TRANSNATIONAL CORPORATIONS
AND THE INFRASTRUCTURE
CHALLENGE


INTRODUCTION


Infrastructure - especially electricity, telecommunications, transport and water - is important for all economies. They provide goods and services that are crucial for the efficiency, competitiveness and growth of production activity. Furthermore, access to affordable electricity and drinking water is an important determinant of the living standards of a country's population. The fundamental role of infrastructure has been brought into sharp relief in recent years, as a steadily growing number of countries across the entire developing world have been drawn into a cycle of growth and a greater participation in the global economy, but by doing so are finding further growth constrained by the quantity and quality of their infrastructure.


Many low income countries face huge infrastructure investment needs but lack the necessary capacity domestically to meet them. Mobilizing financial and other resources to respond to these needs, especially in the least developed countries (LDCs), are among the main challenges which beset governments and the international community. The formidable gap between these needs and the availability of necessary resources has been one of the drivers behind the fundamental change in the role of the State in the provision of infrastructure around the world.


Governments in both developed and developing countries have opened up infrastructure industries to much greater involvement by the private sector including TNCs. This new relationship between the State and the private sector has in some cases been facilitated and shaped by technological changes. These changes have opened up options for the introduction of competition in industries that are in the process of shedding their natural monopoly characteristics. This has been the case, especially in telecommunications and in parts of the electricity industry, such as power generation. As a result of greater openness in many countries, TNCs have come to assume a significant role in the provision of some infrastructure services.


The internationalization of infrastructure has taken varying trajectories in different parts of the world. Developed countries witnessed the birth of several large infrastructure TNCs in the 1990s. They typically arose out of former public monopolies. Their overseas expansion contributed to increased FDI and other forms of TNC participation, such as concessions and management contracts, among developed countries as well as in some developing and transition economies. In the latter, new investment opportunities emerged from major privatization programmes of State owned infrastructure assets. In addition, the liberalization of infrastructure industries in developing countries has contributed to the emergence in the South of a number of TNCs in these industries.


Policymakers today have a menu of options for maintaining and developing their countries infrastructure.

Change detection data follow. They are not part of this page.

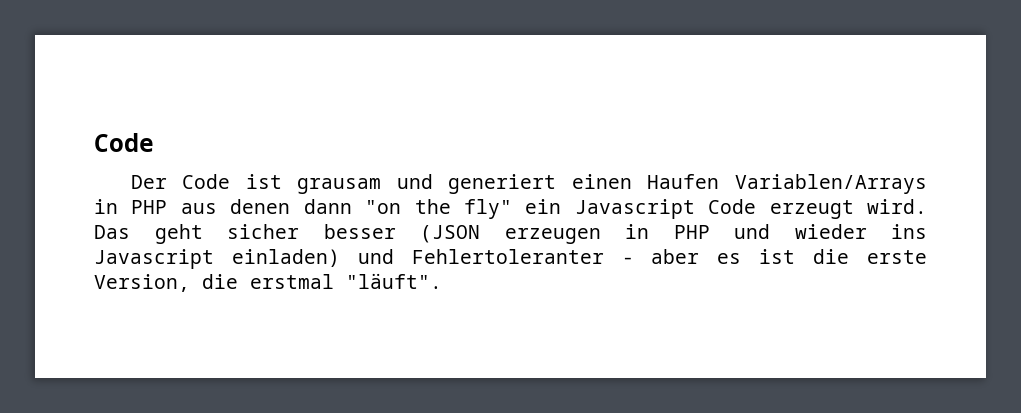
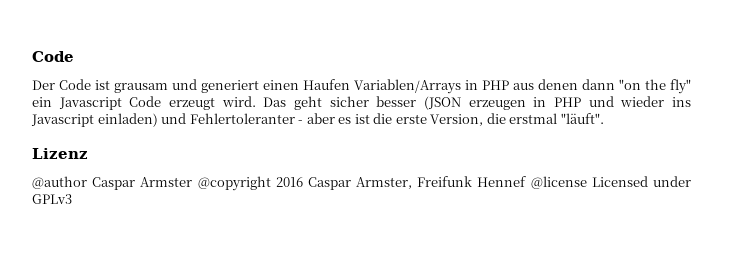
(442, 281) none -> [32,148,88,159] [32,176,691,191] [32,194,72,204] // Lizenz // @author Caspar Armster @copyright 2016 Caspar Armster, Freifunk Hennef @license Licensed under GPLv3

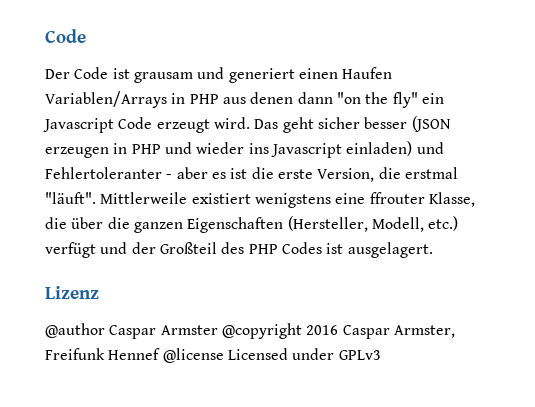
(604, 118) none -> [100,192,475,208] [45,216,459,233] [45,242,433,258] Mittlerweile existiert wenigstens eine ffrouter Klasse, die über die ganzen Eigenschaften (Hersteller, Modell, etc.) verfügt und der Großteil des PHP Codes ist ausgelagert.

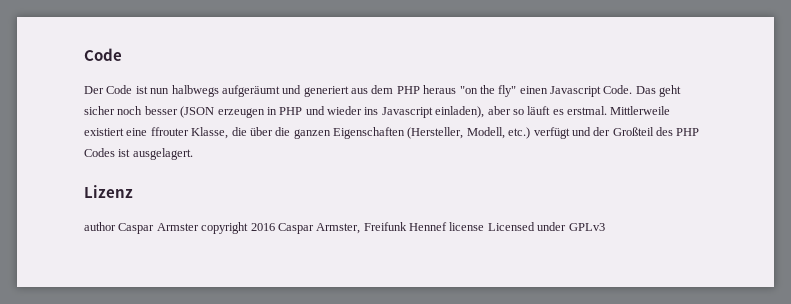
[133,67,393,83] [45,91,444,108] [43,117,250,133] grausam und generiert einen Haufen Variablen/Arrays in PHP aus denen dann "on the fly" ein Javascript Code erzeugt wird. -> [150,85,633,97] nun halbwegs aufgeräumt und generiert aus dem PHP heraus "on the fly" einen Javascript Code.
(360, 123) none -> [117,106,143,115] noch
[346,141,444,156] [45,167,458,182] [45,192,96,204] einladen) und Fehlertoleranter - aber es ist die erste Version, die erstmal "läuft". -> [435,106,607,118] einladen), aber so läuft es erstmal.
[254,193,331,208] wenigstens -> (124, 132) none
[45,323,105,338] @author -> [84,222,116,231] author
[221,323,302,339] @copyright -> [201,222,249,234] copyright
[162,348,224,363] @license -> [449,222,485,231] license

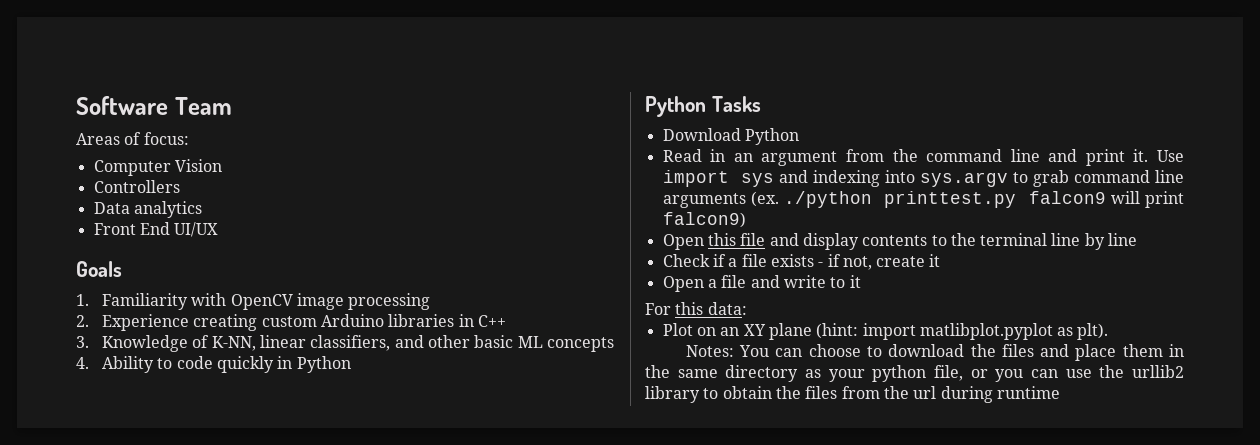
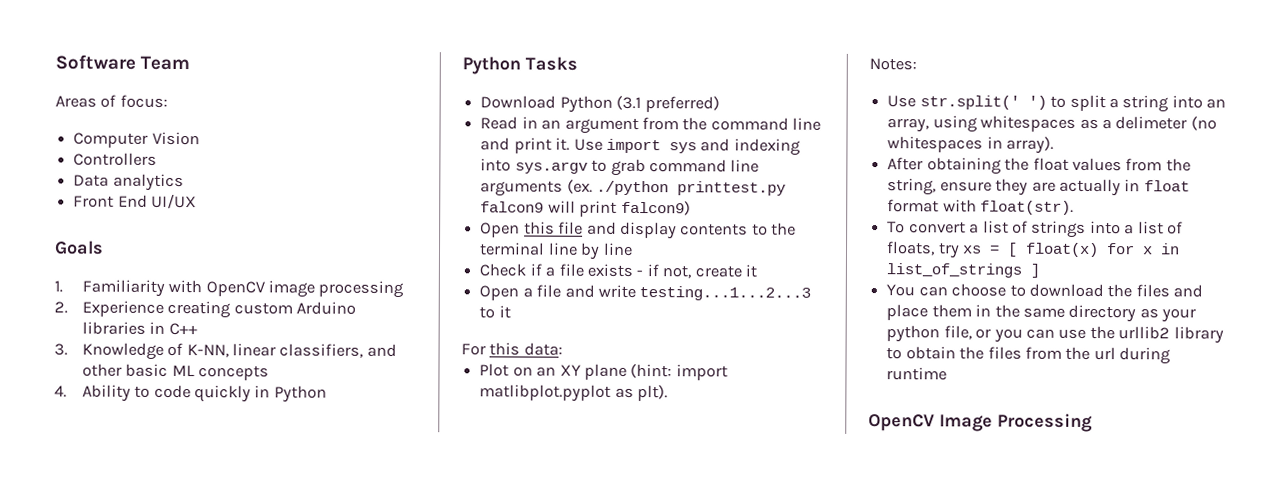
(799, 136) none -> [616,95,720,113] (3.1 preferred)
(826, 281) none -> [639,286,812,301] testing...1...2...3
(734, 351) none -> [887,94,1227,113] [887,115,1217,133] [887,136,1055,154] [887,157,1191,175] [887,178,1190,197] [887,199,1075,215] [887,220,1184,238] [886,241,1181,259] [886,263,1041,278] // Use str.split(' ') to split a string into an array, using whitespaces as a delimeter (no whitespaces in array). // After obtaining the float values from the string, ensure they are actually in float format with float(str). // To convert a list of strings into a list of floats, try xs = [ float(x) for x in list_of_strings ] //
(1060, 392) none -> [868,413,1093,432] // OpenCV Image Processing

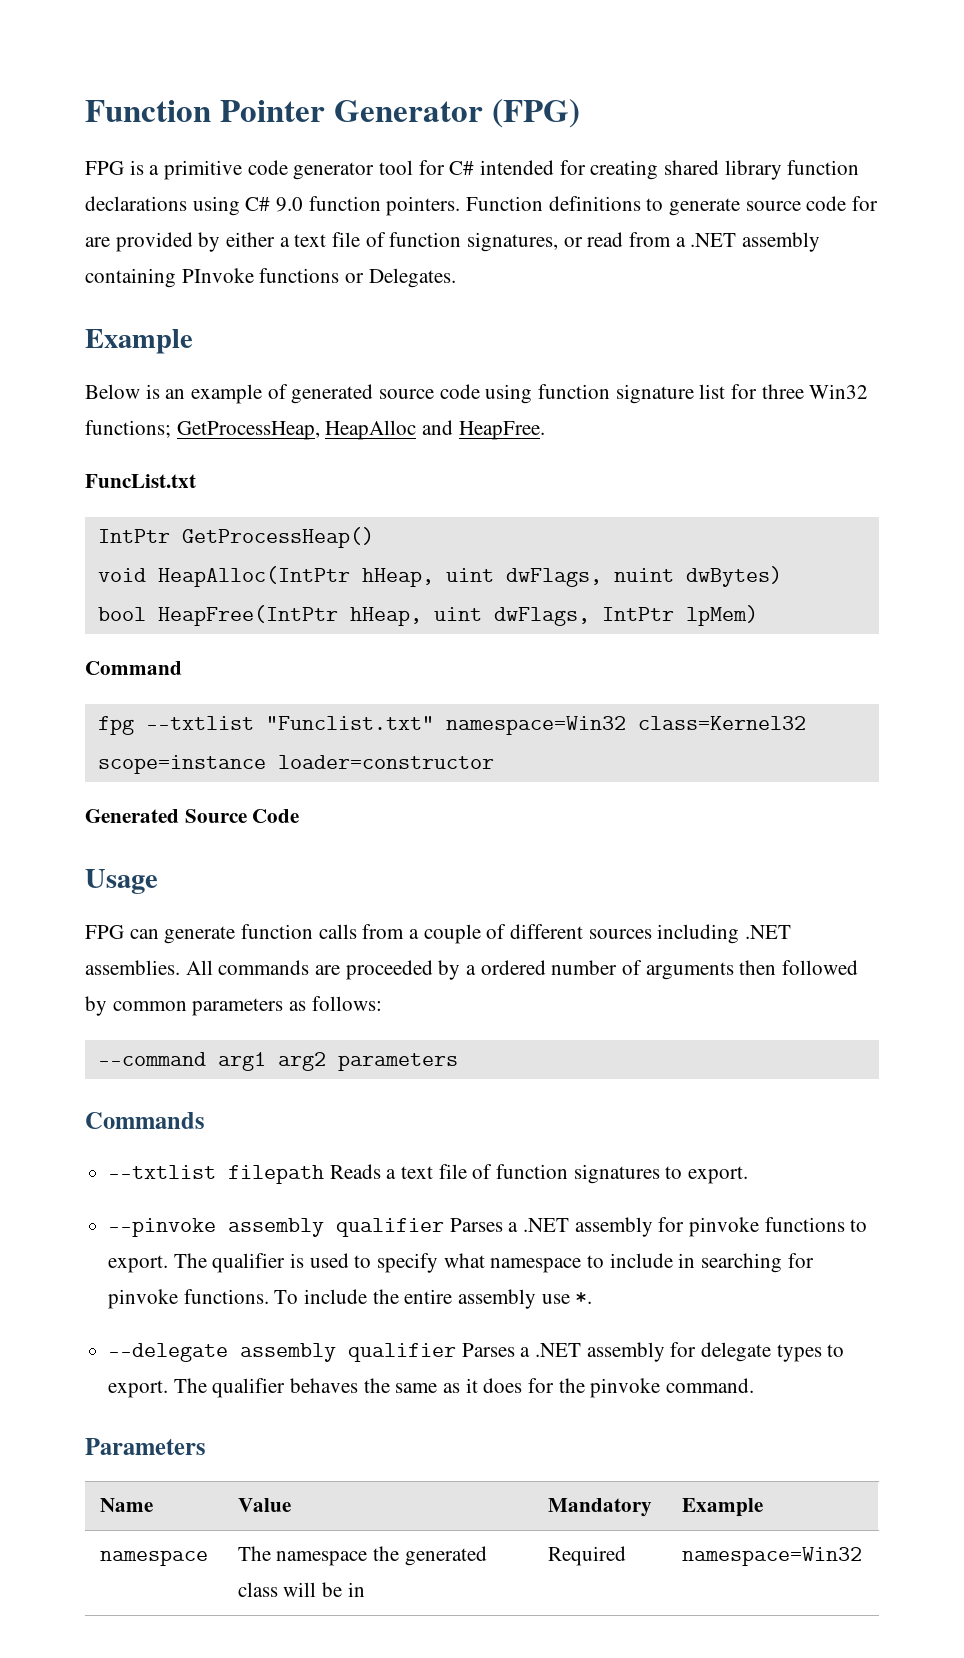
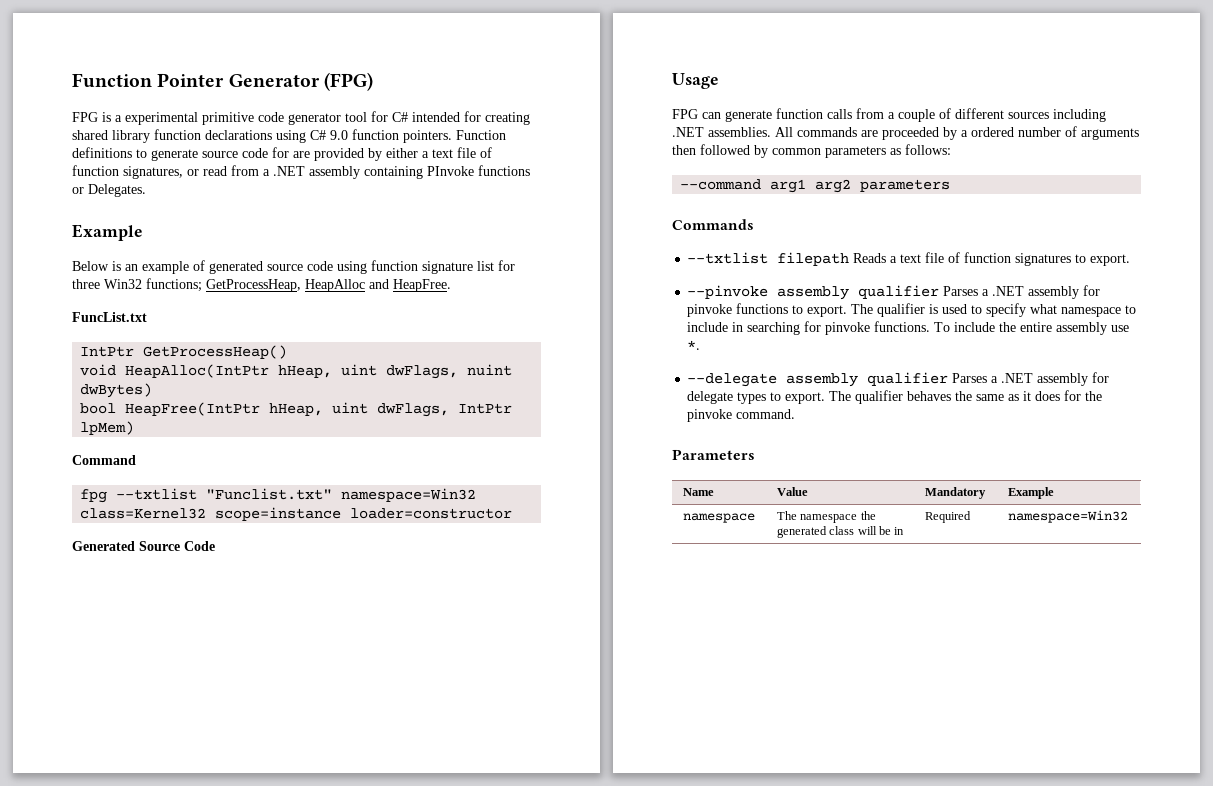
(160, 170) none -> [125,112,198,125] experimental

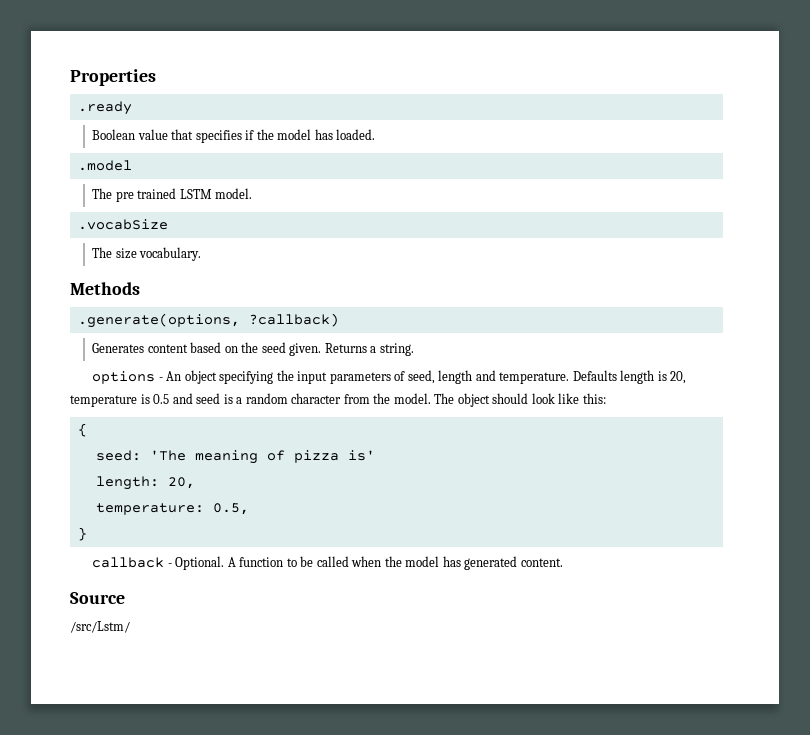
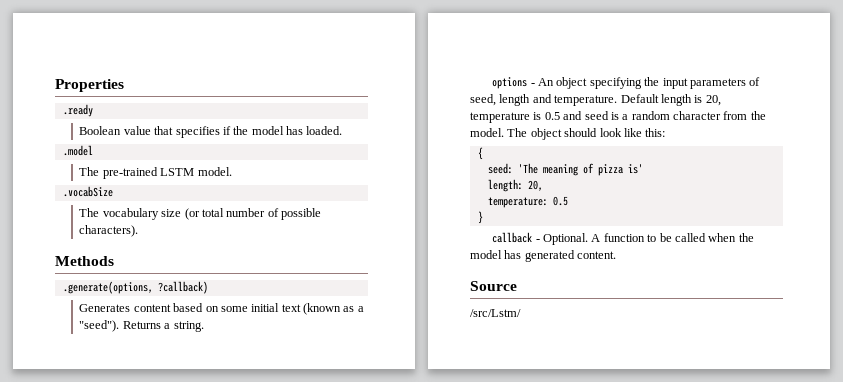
[115,188,177,202] pre trained -> [102,167,158,179] pre-trained
[115,247,202,261] size vocabulary. -> [102,208,322,220] [79,225,139,237] vocabulary size (or total number of possible characters).
[241,342,322,356] the seed given. -> [220,303,364,315] [79,320,120,332] some initial text (known as a "seed").
[572,370,617,381] Defaults -> [620,94,659,103] Default
[212,503,249,515] 0.5, -> [552,196,568,206] 0.5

The challenge is to assess the potential costs and benefits associated with different options, such as retaining infrastructure services within the public sector, offering concessions to prospective investors and full privatization to the private sector, including TNCs. Some countries have experimented with different solutions for over two decades, and various lessons have been learned. Other countries are still in the process of opening up to foreign involvement. Governments need to consider many factors when deciding whether or not to involve TNCs and, if so, in what way they should promote such involvement.


Which modes of participation have the greatest chances of maximizing the net benefits of TNC entry, for example, in terms of improved service supply and reduced costs? What does it take to attract desirable forms of TNC involvement? The responses to these and other questions depend on the context. There are no one-size-fits all solutions. Governments need to determine what kinds of policies they will put in place in order to secure the desired outcomes, including helping to eliminate poverty and attain the Millennium Development Goals (MDGs).


After two decades of experience with TNC involvement in the infrastructure industries of many developing countries including its failures as well as successes an understanding of the nature, extent and implications of that involvement is just emerging. Mobilizing and facilitating greater financial flows to developing countries, and especially to LDCs, remain a challenge for the international community. It is against the background of the economic and social importance of infrastructure that this year's World Investment Report is devoted to the issue of Transnational Corporations and the Infrastructure Challenge.